[Mailman-Users] Strange Wiki entry for Postfix Tuning

Stefan Förster cite+mailman-users at incertum.net
Thu Aug 6 15:41:26 CEST 2009


* Mark Sapiro <mark at msapiro.net>:
> Stefan Förster wrote:
> > list_lists | awk '(NR > 1){print $1}' | \
> 
> or
> 
> list_lists --bare | \

Thank you, tbh, I didn't read list_lists manpage.

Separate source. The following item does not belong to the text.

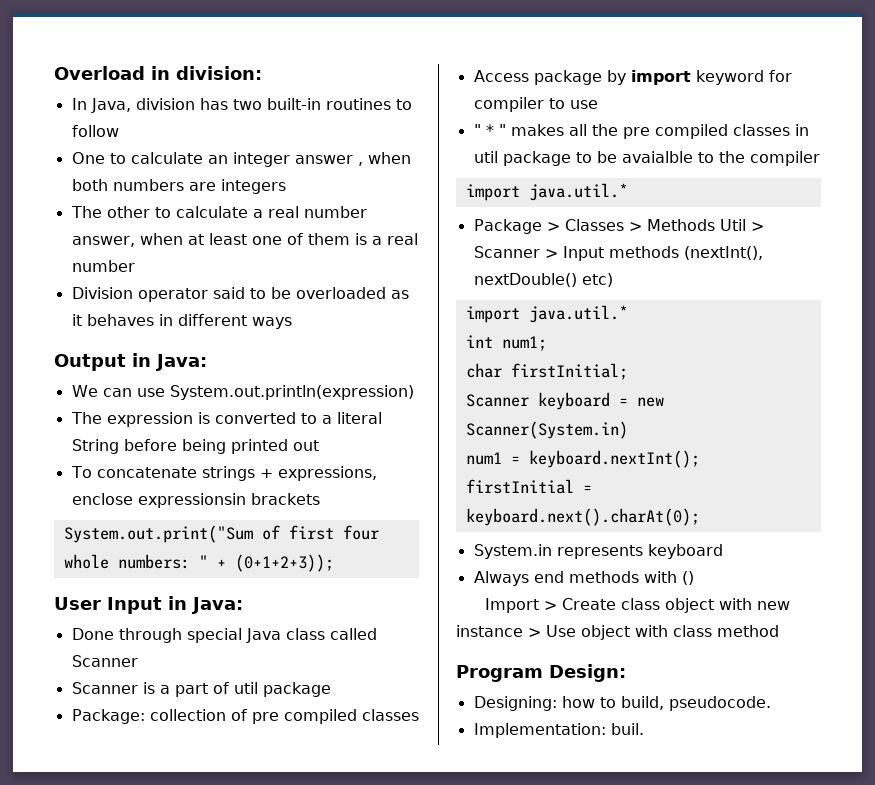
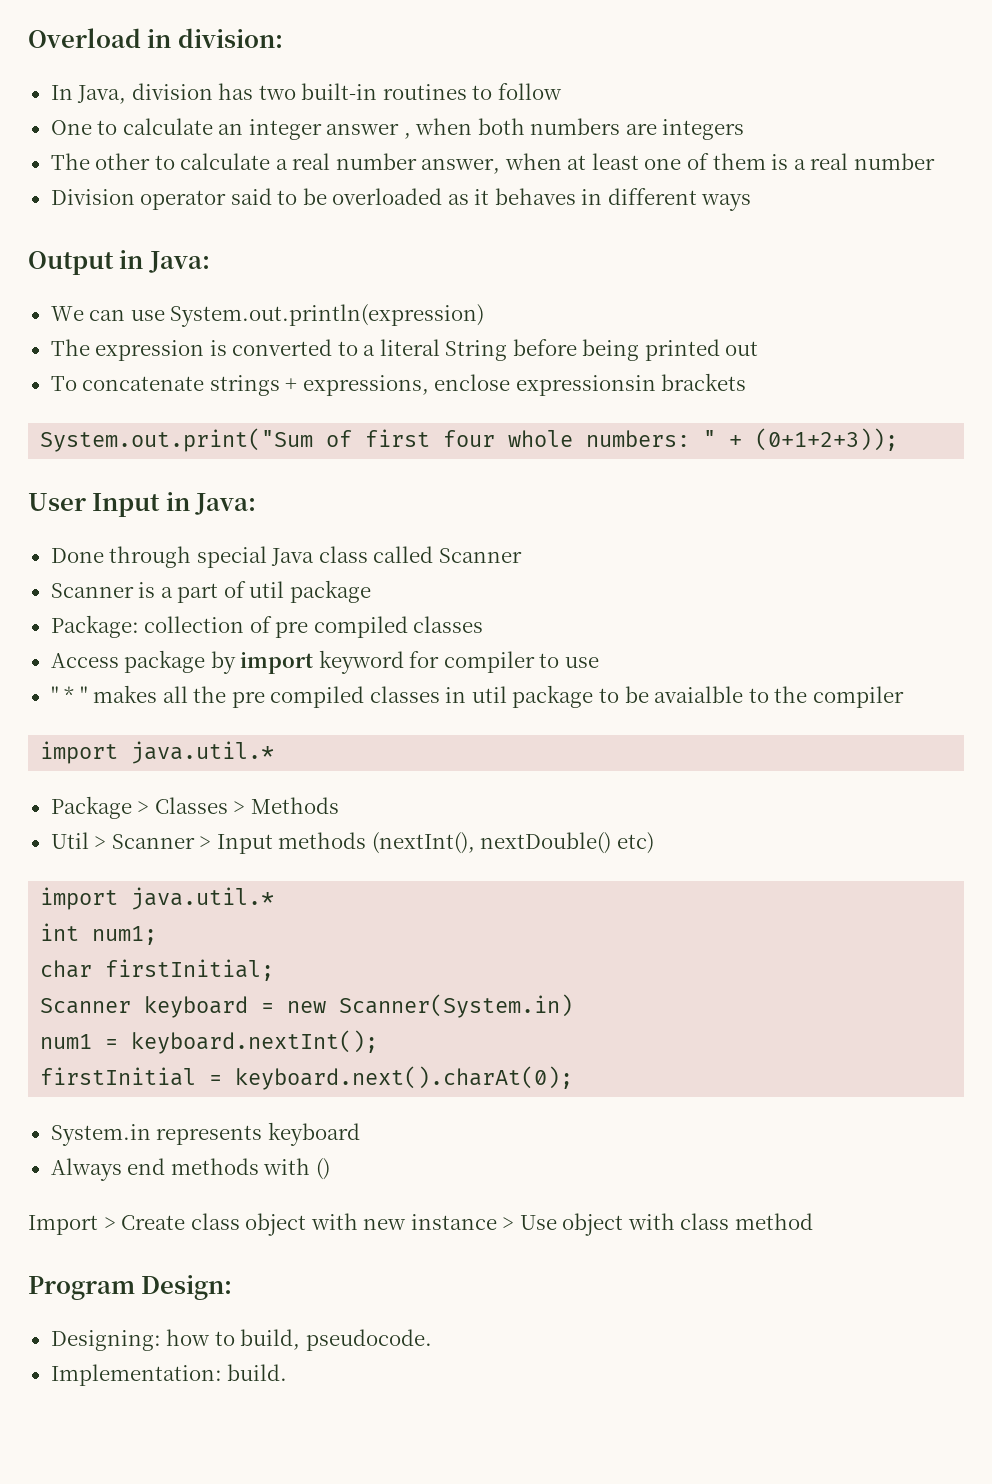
(715, 225) none -> (339, 805) //
[610,723,644,735] buil. -> [227,1364,288,1381] build.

> > I'm running a Debian package of Mailman and I know that it is
> > modified, I just don't know to which extent. Perhaps someone with more
> > knowledge could comment on the availability of those two helper
> > commands in a standard Mailman installation? Perhaps they must be
> > executed as the Mailman user, or with some special environment.
> 
> 
> In the standard source distribution, all the command line commands
> including list_lists and list_members are available in Mailman's bin/
> directory and run from there without any special environment.
> 
> They do need to be run directly or via sudo by root or some user in
> Mailman's group.

That makes sense. The Debian package takes care to create symlinks to
those binaries in /usr/sbin, but it's good to know where to find those
on non-Debian systems.

> Is it the case in Debian that any user on a shared system can run say
> list_members on any list?

Since Mailman's "bin" directory has 755 permissions on Debian, every
user can attempt to run these commands. Most directories (except
private archives) in /var/lib/mailman have world read/execute
permissions, but it seems that the actual data is owned by group
"list" and only readable by group/owner. So running either
"list_lists" or "list_members <listname>" result in a EPERM traceback.